The Cryosphere (Jan 2022)

Satellite passive microwave sea-ice concentration data set intercomparison using Landsat data

  • S. Kern,
  • T. Lavergne,
  • L. T. Pedersen,
  • R. T. Tonboe,
  • R. T. Tonboe,
  • L. Bell,
  • L. Bell,
  • M. Meyer,
  • M. Meyer,
  • L. Zeigermann,
  • L. Zeigermann

DOI
https://doi.org/10.5194/tc-16-349-2022
Journal volume & issue
Vol. 16
pp. 349 – 378

Abstract

Read online

We report on results of an intercomparison of 10 global sea-ice concentration (SIC) data products at 12.5 to 50.0 km grid resolution from satellite passive microwave (PMW) observations. For this we use SIC estimated from >350 images acquired in the visible–near-infrared frequency range by the joint National Aeronautics and Space Administration (NASA) and United States Geological Survey (USGS) Landsat sensor during the years 2003–2011 and 2013–2015. Conditions covered are late winter/early spring in the Northern Hemisphere and from late winter through fall freeze-up in the Southern Hemisphere. Among the products investigated are the four products of the European Organisation for the Exploitation of Meteorological Satellites (EUMETSAT) Ocean and Sea Ice Satellite Application Facility (OSI SAF) and European Space Agency (ESA) Climate Change Initiative (CCI) algorithms SICCI-2 and OSI-450. We stress the importance to consider intercomparison results across the entire SIC range instead of focusing on overall mean differences and to take into account known biases in PMW SIC products, e.g., for thin ice. We find superior linear agreement between PMW SIC and Landsat SIC for the 25 and the 50 km SICCI-2 products in both hemispheres. We discuss quantitatively various uncertainty sources of the evaluation carried out. First, depending on the number of mixed ocean–ice Landsat pixels classified erroneously as ice only, our Landsat SIC is found to be biased high. This applies to some of our Southern Hemisphere data, promotes an overly large fraction of Landsat SIC underestimation by PMW SIC products, and renders PMW SIC products overestimating Landsat SIC particularly problematic.
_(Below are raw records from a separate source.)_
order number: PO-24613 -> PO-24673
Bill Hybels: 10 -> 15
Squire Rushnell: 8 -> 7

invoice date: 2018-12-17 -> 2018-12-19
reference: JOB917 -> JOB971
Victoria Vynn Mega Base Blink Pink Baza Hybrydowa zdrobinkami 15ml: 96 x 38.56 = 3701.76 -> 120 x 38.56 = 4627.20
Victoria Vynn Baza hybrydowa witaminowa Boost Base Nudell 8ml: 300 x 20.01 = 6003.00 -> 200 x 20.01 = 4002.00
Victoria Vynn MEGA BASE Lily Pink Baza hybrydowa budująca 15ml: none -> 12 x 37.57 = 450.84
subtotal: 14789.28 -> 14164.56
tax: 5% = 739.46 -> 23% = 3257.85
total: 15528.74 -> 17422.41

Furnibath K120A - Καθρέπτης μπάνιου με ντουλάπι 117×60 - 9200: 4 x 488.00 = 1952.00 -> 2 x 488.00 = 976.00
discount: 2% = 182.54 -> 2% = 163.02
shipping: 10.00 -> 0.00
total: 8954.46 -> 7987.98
Secondly, our main results are based on SIC data truncated to the range 0 % to 100 %. We demonstrate using non-truncated SIC values, where possible, can considerably improve linear agreement between PMW and Landsat SIC. Thirdly, we investigate the impact of filters often used to clean up the final products from spurious SIC over open water due to weather effects and along coastlines due to land spillover. Benefiting from the possibility to switch on or off certain filters in the SICCI-2 and OSI-450 products, we quantify the impact land spillover filtering can have on evaluation results as shown in this paper.